# Task directions
Only one stretch of the data below is needed. Output the lines from the one with "filter: none -> Normalized <= 228.00" up to and including the one with "O'ahu only | JAN: 19,172.456 -> 19,172.459", exactly as they stand.

# Edit difference data
┌──

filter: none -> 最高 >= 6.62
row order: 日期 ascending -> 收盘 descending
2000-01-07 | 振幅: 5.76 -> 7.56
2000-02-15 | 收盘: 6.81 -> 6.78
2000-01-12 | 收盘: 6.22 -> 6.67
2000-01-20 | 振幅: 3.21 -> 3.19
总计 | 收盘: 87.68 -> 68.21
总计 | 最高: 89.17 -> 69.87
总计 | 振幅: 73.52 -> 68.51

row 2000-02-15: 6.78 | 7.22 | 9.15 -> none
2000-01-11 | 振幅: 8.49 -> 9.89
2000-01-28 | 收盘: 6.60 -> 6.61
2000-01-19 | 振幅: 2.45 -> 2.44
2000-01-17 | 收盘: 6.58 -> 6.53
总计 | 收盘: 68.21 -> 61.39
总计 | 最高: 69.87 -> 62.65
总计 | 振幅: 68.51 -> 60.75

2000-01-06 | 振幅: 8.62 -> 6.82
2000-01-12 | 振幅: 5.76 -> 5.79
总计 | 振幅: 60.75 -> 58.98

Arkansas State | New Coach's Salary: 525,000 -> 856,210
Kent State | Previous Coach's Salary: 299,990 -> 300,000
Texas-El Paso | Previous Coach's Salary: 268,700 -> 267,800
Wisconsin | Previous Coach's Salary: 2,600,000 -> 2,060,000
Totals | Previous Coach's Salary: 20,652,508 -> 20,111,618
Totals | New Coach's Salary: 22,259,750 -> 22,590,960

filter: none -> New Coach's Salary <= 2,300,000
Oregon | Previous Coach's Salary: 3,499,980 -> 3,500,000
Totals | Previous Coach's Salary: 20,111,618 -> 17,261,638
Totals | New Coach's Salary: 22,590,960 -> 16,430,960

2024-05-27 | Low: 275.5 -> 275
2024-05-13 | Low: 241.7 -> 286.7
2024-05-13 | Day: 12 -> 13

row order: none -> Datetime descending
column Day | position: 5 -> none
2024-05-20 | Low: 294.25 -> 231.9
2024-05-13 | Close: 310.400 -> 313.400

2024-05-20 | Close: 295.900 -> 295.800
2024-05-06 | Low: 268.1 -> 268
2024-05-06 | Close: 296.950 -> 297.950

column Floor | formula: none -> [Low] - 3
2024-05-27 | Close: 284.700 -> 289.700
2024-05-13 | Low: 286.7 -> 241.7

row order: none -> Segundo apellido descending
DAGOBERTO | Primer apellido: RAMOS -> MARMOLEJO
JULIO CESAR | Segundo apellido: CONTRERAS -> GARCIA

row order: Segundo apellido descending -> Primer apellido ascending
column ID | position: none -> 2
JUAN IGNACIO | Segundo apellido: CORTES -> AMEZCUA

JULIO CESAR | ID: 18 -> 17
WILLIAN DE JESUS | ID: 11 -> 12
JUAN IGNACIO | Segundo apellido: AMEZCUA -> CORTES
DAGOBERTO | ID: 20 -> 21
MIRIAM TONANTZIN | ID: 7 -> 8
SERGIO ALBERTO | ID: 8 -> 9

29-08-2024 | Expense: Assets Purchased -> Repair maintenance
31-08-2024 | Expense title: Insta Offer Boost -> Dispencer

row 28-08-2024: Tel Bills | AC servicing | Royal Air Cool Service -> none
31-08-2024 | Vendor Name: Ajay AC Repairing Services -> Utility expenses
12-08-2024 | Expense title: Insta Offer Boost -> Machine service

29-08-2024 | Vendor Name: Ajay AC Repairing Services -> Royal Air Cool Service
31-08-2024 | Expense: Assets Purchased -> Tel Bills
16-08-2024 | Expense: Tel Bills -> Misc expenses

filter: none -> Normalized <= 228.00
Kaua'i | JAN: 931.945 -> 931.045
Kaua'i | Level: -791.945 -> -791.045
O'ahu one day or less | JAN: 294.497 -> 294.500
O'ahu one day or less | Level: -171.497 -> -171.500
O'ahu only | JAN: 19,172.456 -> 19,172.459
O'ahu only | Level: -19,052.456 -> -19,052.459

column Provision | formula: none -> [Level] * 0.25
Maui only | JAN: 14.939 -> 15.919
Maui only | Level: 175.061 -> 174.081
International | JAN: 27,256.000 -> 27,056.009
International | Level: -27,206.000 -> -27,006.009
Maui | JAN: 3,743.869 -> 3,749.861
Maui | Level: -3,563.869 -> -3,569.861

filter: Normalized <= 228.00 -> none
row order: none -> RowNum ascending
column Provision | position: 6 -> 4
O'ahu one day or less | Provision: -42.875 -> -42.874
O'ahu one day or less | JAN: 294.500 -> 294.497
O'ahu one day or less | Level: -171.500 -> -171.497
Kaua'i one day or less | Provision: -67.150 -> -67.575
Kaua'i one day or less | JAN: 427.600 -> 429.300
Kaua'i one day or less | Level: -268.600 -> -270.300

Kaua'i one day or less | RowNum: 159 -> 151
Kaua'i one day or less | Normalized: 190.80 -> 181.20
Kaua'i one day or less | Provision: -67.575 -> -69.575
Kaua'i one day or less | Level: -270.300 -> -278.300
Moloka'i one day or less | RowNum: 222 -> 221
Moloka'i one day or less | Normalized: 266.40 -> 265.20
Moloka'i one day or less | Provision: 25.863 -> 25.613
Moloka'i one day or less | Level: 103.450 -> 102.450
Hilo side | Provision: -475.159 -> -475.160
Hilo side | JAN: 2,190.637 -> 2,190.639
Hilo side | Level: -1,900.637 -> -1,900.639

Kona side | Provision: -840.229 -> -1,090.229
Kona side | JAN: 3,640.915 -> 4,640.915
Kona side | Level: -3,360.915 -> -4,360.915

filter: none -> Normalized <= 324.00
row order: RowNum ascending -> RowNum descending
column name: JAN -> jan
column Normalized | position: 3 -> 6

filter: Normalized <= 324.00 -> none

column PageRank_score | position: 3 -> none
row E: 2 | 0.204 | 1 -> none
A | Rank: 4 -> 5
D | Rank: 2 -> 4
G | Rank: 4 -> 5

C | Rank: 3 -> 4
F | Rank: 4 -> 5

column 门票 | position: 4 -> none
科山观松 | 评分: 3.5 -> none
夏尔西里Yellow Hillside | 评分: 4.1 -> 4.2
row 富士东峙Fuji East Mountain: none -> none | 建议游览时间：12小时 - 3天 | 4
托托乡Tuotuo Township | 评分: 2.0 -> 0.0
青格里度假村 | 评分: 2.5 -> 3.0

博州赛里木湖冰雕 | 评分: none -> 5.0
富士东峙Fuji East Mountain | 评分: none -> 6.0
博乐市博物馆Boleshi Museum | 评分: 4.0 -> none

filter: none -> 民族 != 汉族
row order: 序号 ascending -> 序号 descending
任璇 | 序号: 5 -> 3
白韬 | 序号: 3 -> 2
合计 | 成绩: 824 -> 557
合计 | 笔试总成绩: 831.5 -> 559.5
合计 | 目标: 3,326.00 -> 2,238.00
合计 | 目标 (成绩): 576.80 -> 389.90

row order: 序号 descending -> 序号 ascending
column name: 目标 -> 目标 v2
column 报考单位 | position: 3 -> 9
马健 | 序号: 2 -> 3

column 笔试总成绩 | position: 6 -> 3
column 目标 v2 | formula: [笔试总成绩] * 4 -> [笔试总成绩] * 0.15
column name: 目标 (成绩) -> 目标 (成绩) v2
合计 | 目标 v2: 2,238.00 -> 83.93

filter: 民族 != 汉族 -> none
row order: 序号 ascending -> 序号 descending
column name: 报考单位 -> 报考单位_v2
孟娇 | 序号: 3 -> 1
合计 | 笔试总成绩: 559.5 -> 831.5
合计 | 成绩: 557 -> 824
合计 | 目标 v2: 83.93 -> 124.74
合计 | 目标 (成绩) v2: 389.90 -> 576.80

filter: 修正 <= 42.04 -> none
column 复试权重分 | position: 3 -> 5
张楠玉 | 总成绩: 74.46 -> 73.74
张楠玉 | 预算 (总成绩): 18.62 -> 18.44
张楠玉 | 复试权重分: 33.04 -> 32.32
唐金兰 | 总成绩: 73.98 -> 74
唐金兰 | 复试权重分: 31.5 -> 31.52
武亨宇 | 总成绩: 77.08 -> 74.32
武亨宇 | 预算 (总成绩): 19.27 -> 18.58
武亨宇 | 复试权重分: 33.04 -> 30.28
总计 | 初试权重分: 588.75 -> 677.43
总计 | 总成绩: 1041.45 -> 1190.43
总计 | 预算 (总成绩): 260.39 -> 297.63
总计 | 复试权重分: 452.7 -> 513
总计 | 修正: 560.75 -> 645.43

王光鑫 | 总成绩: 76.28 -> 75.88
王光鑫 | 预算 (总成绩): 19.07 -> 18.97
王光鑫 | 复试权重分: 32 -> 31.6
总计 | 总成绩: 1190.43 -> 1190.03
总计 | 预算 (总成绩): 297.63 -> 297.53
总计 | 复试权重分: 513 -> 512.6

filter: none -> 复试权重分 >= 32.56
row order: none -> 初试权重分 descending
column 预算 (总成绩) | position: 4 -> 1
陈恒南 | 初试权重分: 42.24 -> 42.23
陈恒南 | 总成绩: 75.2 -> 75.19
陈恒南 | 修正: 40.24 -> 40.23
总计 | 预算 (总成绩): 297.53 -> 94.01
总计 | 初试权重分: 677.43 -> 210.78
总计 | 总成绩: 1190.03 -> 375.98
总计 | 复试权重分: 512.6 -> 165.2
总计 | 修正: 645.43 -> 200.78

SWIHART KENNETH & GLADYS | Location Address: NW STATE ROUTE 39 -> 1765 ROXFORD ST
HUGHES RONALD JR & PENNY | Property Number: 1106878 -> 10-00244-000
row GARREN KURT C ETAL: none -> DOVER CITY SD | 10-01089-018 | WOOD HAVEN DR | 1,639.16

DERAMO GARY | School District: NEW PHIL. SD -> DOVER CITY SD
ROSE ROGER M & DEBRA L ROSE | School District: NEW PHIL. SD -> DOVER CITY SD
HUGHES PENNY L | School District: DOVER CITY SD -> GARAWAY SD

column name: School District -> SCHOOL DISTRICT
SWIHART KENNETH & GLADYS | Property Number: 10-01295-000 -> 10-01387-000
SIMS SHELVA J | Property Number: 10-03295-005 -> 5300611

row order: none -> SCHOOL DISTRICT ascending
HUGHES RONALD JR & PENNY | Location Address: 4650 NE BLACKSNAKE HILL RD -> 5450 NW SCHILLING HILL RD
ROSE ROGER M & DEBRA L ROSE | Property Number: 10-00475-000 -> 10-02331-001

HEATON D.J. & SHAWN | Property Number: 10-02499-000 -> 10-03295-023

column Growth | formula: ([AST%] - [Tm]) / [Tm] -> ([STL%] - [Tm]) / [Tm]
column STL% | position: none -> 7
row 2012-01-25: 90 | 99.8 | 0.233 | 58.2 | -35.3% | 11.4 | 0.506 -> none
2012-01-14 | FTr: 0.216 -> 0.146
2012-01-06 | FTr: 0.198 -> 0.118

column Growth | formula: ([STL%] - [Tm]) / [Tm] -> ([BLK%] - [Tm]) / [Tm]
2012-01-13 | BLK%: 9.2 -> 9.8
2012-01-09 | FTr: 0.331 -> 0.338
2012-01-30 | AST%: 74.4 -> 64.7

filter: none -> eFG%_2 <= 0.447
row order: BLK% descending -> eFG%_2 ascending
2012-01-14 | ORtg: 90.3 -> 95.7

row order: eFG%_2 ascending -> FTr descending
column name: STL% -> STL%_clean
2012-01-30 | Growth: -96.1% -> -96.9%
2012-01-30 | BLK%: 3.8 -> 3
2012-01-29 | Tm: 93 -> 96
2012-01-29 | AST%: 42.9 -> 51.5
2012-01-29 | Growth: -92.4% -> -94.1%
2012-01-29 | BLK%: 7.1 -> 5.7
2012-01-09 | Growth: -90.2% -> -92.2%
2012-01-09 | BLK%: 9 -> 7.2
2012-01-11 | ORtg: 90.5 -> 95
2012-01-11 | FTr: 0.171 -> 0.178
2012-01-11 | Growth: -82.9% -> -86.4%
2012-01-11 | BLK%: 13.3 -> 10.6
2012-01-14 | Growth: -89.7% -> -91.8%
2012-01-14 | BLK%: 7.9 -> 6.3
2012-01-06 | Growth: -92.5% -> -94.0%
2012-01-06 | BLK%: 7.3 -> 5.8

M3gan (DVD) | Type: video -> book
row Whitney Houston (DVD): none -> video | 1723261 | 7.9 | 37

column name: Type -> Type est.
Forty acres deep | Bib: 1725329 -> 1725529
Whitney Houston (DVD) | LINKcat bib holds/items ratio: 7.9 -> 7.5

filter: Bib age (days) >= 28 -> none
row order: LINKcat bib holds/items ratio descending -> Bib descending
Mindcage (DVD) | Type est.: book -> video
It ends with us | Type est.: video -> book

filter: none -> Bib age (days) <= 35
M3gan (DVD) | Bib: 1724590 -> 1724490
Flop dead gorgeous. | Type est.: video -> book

└──

# Result
filter: none -> Normalized <= 228.00
Kaua'i | JAN: 931.945 -> 931.045
Kaua'i | Level: -791.945 -> -791.045
O'ahu one day or less | JAN: 294.497 -> 294.500
O'ahu one day or less | Level: -171.497 -> -171.500
O'ahu only | JAN: 19,172.456 -> 19,172.459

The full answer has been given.